Each Warrant entitles the holder to purchase, at any time, one common
share (a "Warrant Common Share") at a price of $6.00 per Warrant Common
Share for the period from the closing of this private placement up to
and including November 30, 2013 and, thereafter, each Warrant entitles
the holder to purchase One Warrant Common Share at a price of $7.00 per
Warrant Common Share, each subject to adjustment in certain events. The
Warrants will expire at 5:00 p.m. (Toronto time) on November 30, 2015.
This news release does not constitute an offer to sell or the
solicitation of an offer to buy the securities in any jurisdiction. The
securities being offered have not been approved or disapproved by any
regulatory authority. This press release is not an offer of securities
for sale in the United States.

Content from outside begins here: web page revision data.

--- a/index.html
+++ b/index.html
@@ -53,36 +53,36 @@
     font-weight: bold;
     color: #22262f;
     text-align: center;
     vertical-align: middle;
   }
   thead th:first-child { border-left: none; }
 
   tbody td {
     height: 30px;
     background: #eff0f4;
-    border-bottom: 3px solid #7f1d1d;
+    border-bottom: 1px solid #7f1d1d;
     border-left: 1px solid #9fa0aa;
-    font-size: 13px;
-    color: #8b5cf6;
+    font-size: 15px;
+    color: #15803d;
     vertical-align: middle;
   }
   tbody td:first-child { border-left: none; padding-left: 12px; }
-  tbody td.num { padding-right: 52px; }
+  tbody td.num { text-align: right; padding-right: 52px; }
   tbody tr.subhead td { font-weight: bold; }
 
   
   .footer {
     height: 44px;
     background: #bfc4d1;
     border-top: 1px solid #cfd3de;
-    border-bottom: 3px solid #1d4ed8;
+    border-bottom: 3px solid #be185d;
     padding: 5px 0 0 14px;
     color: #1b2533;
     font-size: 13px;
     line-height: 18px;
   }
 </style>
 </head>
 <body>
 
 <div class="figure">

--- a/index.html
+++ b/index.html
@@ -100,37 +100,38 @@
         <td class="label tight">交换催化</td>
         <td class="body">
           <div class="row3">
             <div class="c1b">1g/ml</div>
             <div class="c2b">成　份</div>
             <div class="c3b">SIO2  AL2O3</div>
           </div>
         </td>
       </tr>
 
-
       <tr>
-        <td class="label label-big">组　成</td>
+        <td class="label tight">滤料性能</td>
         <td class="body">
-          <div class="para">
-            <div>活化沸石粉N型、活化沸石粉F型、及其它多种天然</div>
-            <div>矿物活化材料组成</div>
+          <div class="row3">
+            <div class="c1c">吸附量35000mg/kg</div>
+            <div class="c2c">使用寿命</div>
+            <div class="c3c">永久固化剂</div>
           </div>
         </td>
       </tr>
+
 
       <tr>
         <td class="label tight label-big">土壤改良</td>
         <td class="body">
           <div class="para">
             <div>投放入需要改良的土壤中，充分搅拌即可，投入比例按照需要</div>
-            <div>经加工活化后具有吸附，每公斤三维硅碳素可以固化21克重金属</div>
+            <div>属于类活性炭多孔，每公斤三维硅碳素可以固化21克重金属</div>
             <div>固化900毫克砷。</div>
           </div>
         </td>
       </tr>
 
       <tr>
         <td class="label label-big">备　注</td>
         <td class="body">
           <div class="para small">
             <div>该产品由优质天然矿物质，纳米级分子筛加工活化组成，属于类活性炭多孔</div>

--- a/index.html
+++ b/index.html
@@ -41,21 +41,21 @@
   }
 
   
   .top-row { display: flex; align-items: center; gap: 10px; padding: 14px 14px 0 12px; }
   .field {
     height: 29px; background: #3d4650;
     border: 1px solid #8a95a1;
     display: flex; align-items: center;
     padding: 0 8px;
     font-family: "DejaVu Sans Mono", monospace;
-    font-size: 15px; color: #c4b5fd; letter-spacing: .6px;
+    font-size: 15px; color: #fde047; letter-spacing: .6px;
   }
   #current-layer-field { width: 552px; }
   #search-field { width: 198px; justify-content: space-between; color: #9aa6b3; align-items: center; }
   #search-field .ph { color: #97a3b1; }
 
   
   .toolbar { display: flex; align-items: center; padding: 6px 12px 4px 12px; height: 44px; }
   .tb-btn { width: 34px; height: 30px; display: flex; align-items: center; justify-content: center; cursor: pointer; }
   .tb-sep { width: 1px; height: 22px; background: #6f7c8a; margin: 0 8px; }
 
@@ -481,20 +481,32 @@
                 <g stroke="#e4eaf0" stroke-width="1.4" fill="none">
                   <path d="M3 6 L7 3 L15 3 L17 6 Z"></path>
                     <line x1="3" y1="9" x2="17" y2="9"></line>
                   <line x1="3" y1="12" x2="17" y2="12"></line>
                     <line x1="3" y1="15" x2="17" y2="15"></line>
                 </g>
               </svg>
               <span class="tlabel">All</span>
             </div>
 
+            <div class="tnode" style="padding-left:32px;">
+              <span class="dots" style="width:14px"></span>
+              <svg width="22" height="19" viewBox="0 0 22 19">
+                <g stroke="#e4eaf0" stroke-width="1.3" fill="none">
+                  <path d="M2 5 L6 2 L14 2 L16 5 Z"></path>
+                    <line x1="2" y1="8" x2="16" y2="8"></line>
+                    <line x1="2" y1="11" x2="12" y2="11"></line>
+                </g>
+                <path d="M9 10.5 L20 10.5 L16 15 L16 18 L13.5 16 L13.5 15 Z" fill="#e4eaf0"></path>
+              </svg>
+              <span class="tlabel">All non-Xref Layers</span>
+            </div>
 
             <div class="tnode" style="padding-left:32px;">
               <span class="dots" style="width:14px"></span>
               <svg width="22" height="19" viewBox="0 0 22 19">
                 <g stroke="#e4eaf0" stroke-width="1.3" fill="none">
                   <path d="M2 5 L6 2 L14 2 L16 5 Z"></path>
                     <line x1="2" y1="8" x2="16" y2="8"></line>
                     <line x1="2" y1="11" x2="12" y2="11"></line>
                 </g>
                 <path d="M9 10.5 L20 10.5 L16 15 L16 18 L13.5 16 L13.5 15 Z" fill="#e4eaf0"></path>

The securities being offered have not
been and will not be registered under the United States Securities Act
of 1933 and accordingly are not being offered for sale and may not be
offered, sold or delivered, directly or indirectly within the United
States, its possessions and other areas subject to its jurisdiction or
to, or for the account or for the benefit of a U.S. person.
ABOUT GAZIT AMERICA (TSX: GAA)
Gazit America is focused on entrepreneurial real estate opportunities
including the acquisition and development of income-producing
properties, investments in public and private real estate entities,
investments in joint ventures and other structured acquisitions and
investments in commercial and residential mortgage-backed securities.
Gazit America currently owns approximately 15.4% of Equity One, Inc.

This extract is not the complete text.